> **Work to be completed**
Copy each line below in which the word "bvalue" occurs.

> **Data for the task**
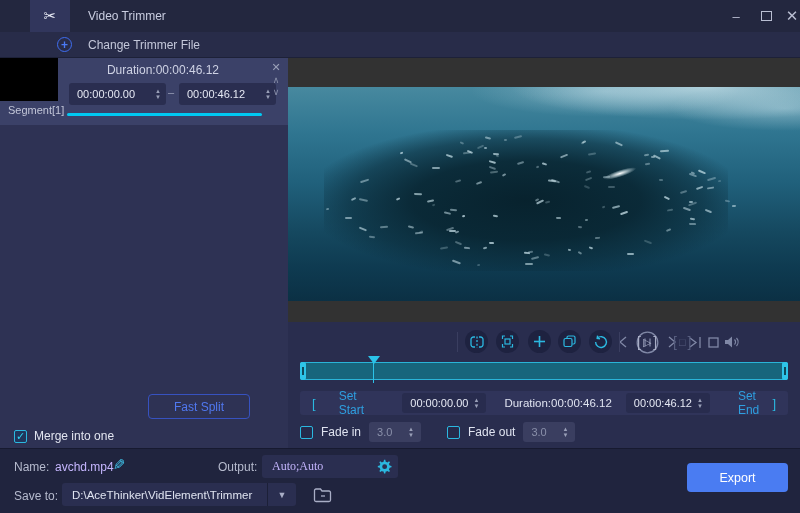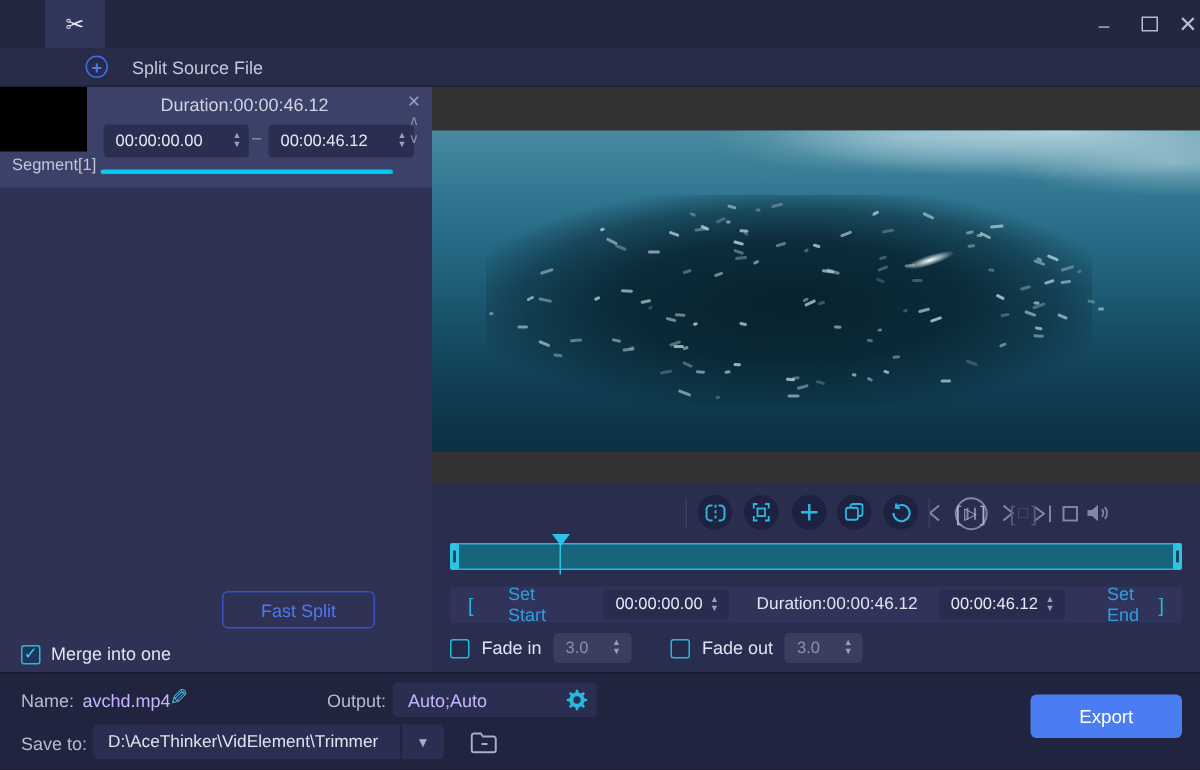--- a/index.html
+++ b/index.html
@@ -87,49 +87,50 @@
 
   
   .bottombar{position:absolute;left:0;top:448px;width:800px;height:65px;background:#20243e;border-top:1px solid #171a30;}
   .blabel{position:absolute;font-size:12px;color:#b6bbce;}
   .bvalue{font-size:12px;color:#c4b5fd;}
   .name-label{left:14px;top:11px;} 
   .name-value{position:absolute;left:55px;top:11px;}
   .pencil{position:absolute;left:113px;top:7px;color:#3fc3ea;font-size:15px;transform:scaleX(-1);cursor:default;}
   .output-label{left:218px;top:11px;}
   .output-field{position:absolute;left:262px;top:6px;width:136px;height:23px;background:#2a2e50;border-radius:3px;display:flex;align-items:center;padding:0 6px 0 10px;}
-  .output-field .bvalue{flex:1;}
+  .output-field .bvalue{flex:1;font-family:Liberation Serif, serif;}
   .gear{display:flex;cursor:default;}
   .save-label{left:14px;top:40px;}
   .save-select{position:absolute;left:62px;top:34px;width:234px;height:23px;background:#2a2e50;border-radius:3px;display:flex;align-items:center;cursor:default;}
   .save-value{padding-left:10px;font-size:11.5px;color:#dfe3f0;flex:1;}
   .save-divider{width:1px;height:23px;background:#1c2038;}
   .save-arrow{width:28px;text-align:center;color:#a9aec6;font-size:9px;}
   .folder-btn{position:absolute;left:310px;top:34px;width:24px;height:23px;display:flex;align-items:center;justify-content:center;cursor:default;}
   .export-btn{position:absolute;left:687px;top:14px;width:101px;height:29px;background:#4a7cf2;border:none;border-radius:4px;color:#fff;font-size:12.5px;cursor:default;}
 </style>
 </head>
 <body>
 
 <div id="app">
 
   <div class="titlebar">
     <div class="app-icon-tile">
         <span>✂</span>
       </div>
+    <div class="app-title">Video Trimmer</div>
     <div class="winbtn min">–</div>
     <div class="winbtn max">
         <span class="maxglyph"></span>
       </div>
     <div class="winbtn cls">✕</div>
   </div>
 
   <div class="srcrow">
     <div class="plus-circle">+</div>
-    <div class="srclabel">Split Source File</div>
+    <div class="srclabel">Change Trimmer File</div>
   </div>
 
   <div class="left-panel">
     <div class="segment-card">
       <div class="thumb"></div>
       <div class="seg-label">Segment[1]</div>
       <div class="seg-duration">Duration:00:00:46.12</div>
       <div class="time-box tb1">
         <span>00:00:00.00</span>
         <span class="stepper">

> **Answer**
   .bvalue{font-size:12px;color:#c4b5fd;}
-  .output-field .bvalue{flex:1;}
+  .output-field .bvalue{flex:1;font-family:Liberation Serif, serif;}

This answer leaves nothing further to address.